Joan Collins shot me an anxious look and demanded: “Tell me what to say”

It hadn’t dawned on me that some actors expect their every public utterance to be scripted, and I felt a strange wave of sympathy. 

By Mark Ellen

On a crisp spring morning in 1999, I was outside the Park Lane Hotel in Piccadilly waiting for a limousine. The Empire film awards were just beginning. Kate Winslet was safely inside, as were Bob Hoskins, Guy Ritchie and Spike Lee. All we needed to get the paparazzi going full speed was Joan Collins, still riding high as a vengeful tycoon-wife in the TV series Dynasty.
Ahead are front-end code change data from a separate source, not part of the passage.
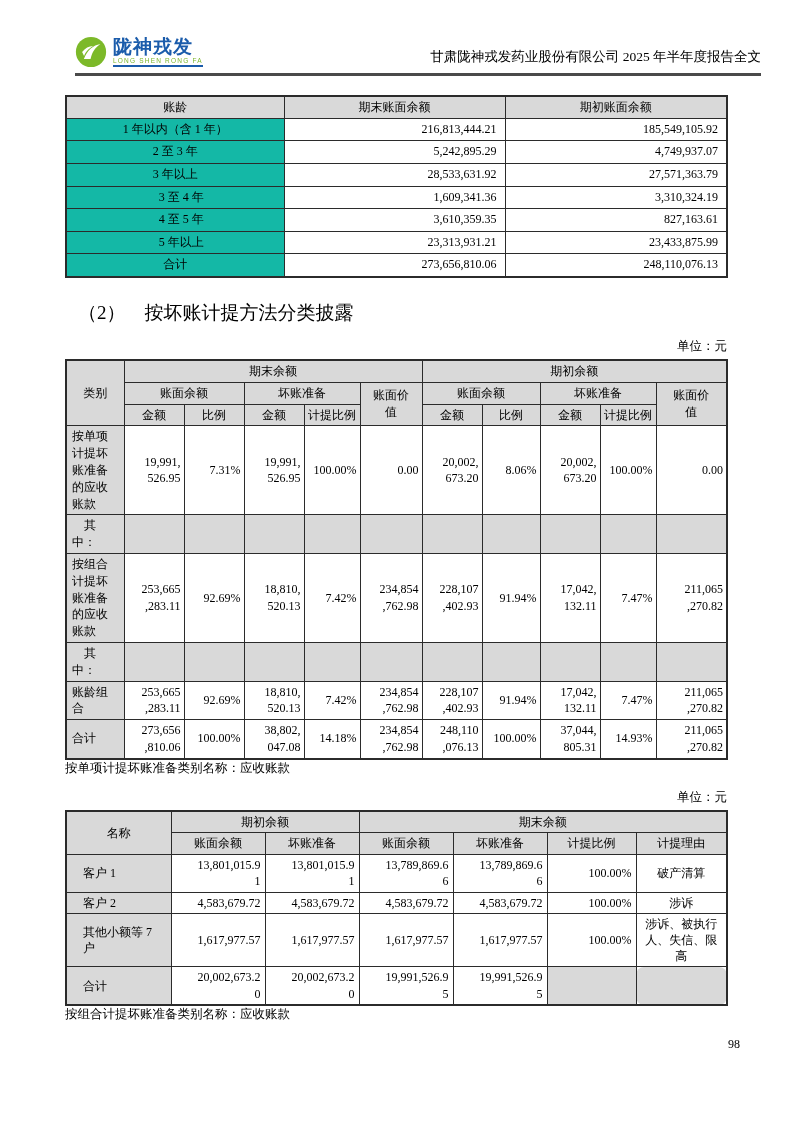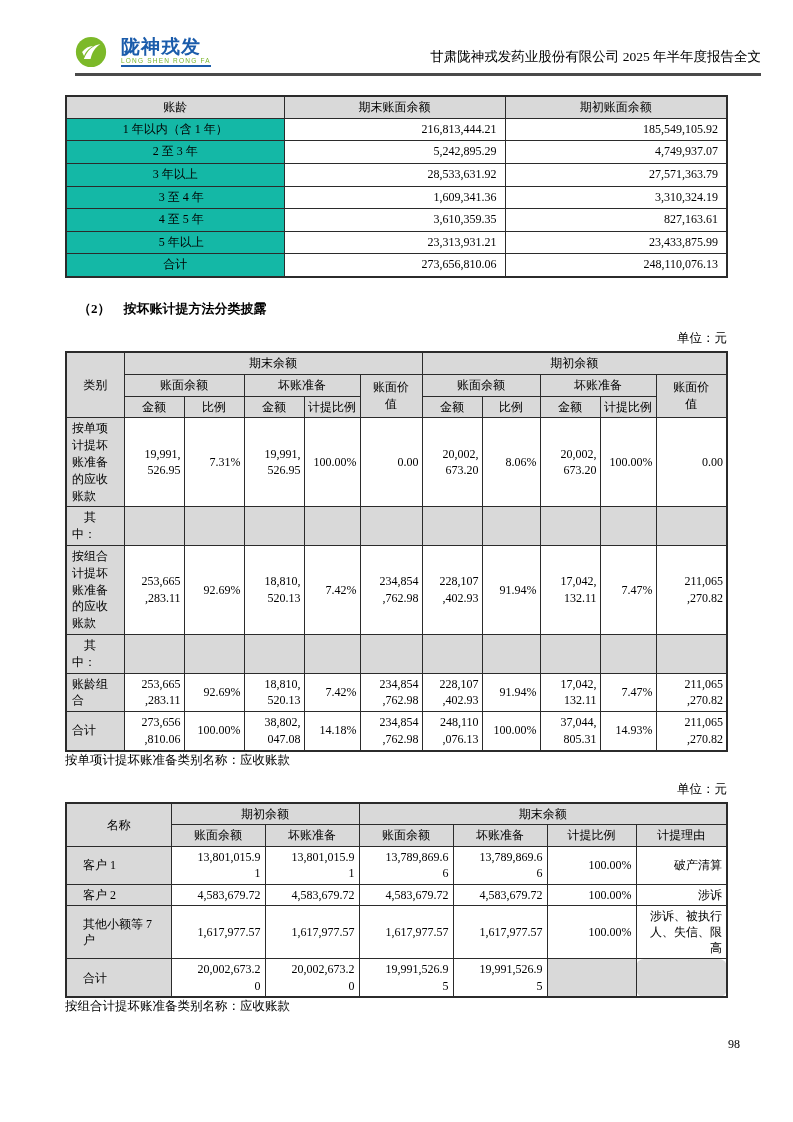"陇神戎发" .logo { gap: 14px -> 6px }
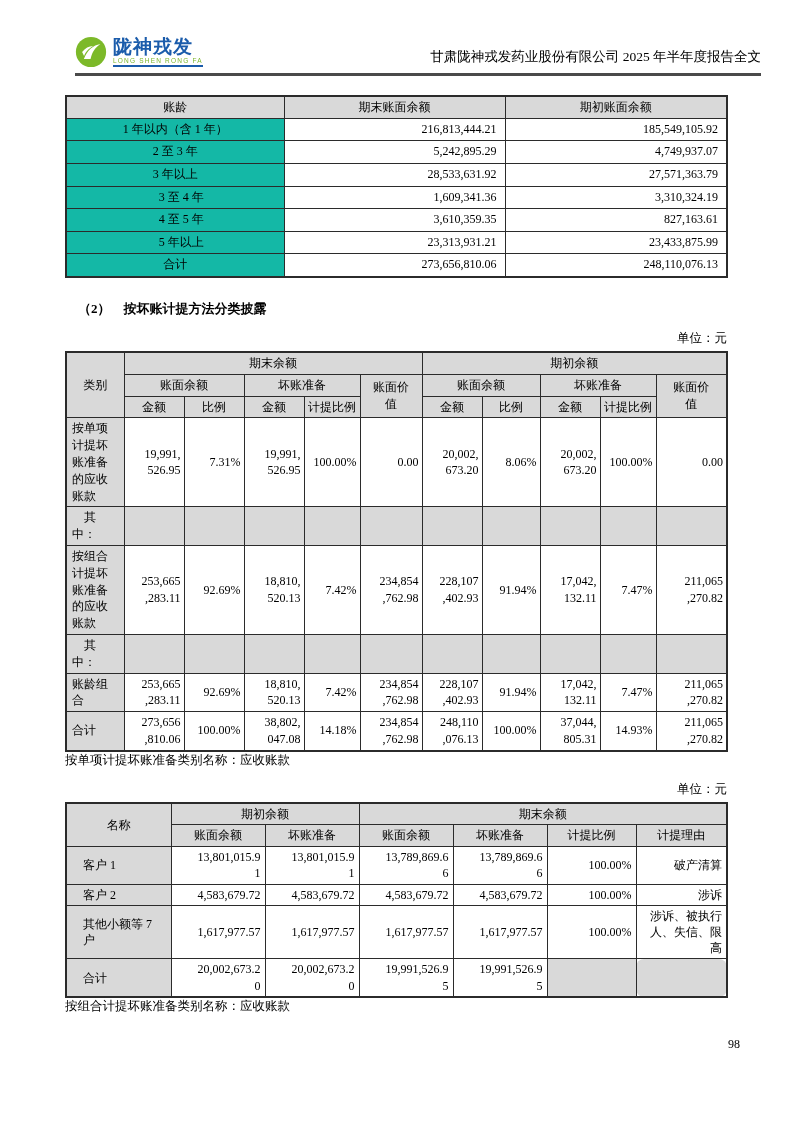"（2） 按坏账计提方法分类披露" .sec-heading { font-size: 13px -> 19px; font-weight: bold -> normal }
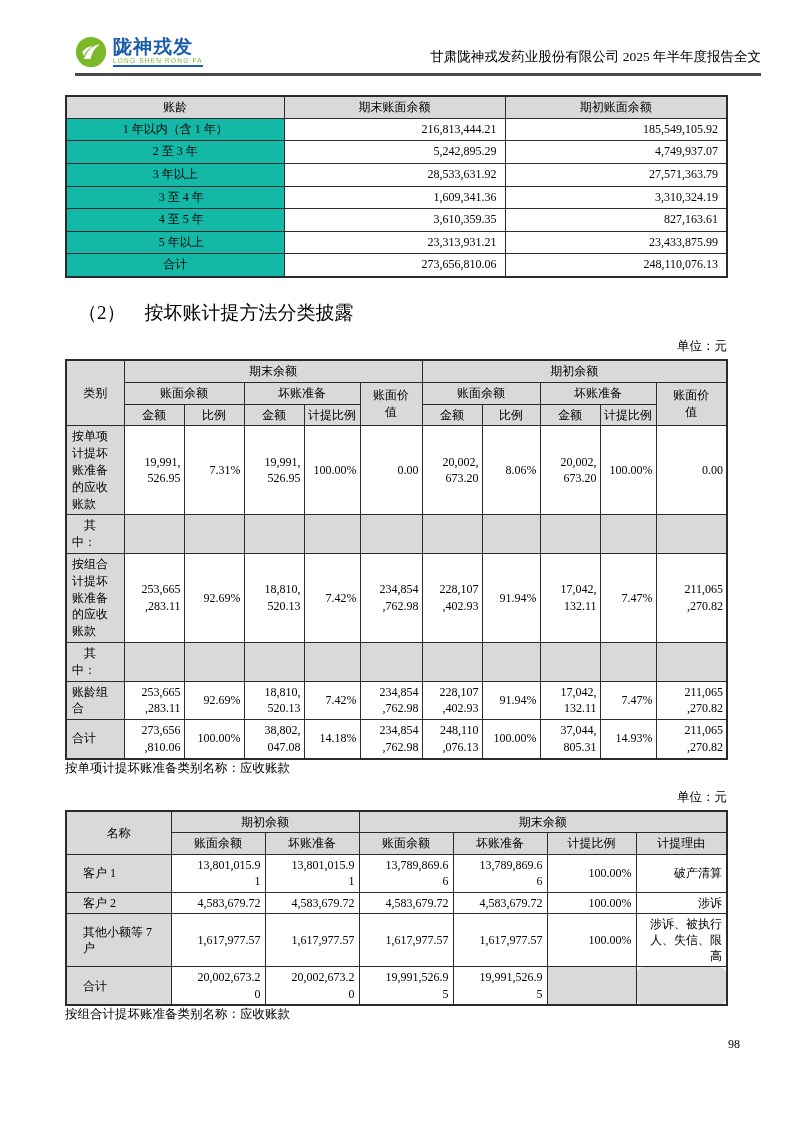"破产清算" .t3 td.reason { text-align: right -> center }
And here she came, a slash of crimson lipstick, shimmering from the kerbside in her silver-grey suit and white leather gloves. My job as her chaperone was to point her at cameras, watch her prod a medallion of pork in a medley of seasonal vegetables and loudly applaud any onstage pronouncements.

I soon realised that she had two main operational gears: perfectly charming with fellow celebrities, clipped and impatient with her lowly aide. A cheery wave for Ritchie, a sunny smile for Spike, a hissed aside for me – “Where’s the table? I need to sit down.” A hug for Kate, a pose with Hoskins, a cold communication for the humble minder – “I said still water, not sparkling.”

But as speech-time approached, the ice started to melt. She turned the menu over, took out a pen and shot me an anxious look.

“Tell me what to say.”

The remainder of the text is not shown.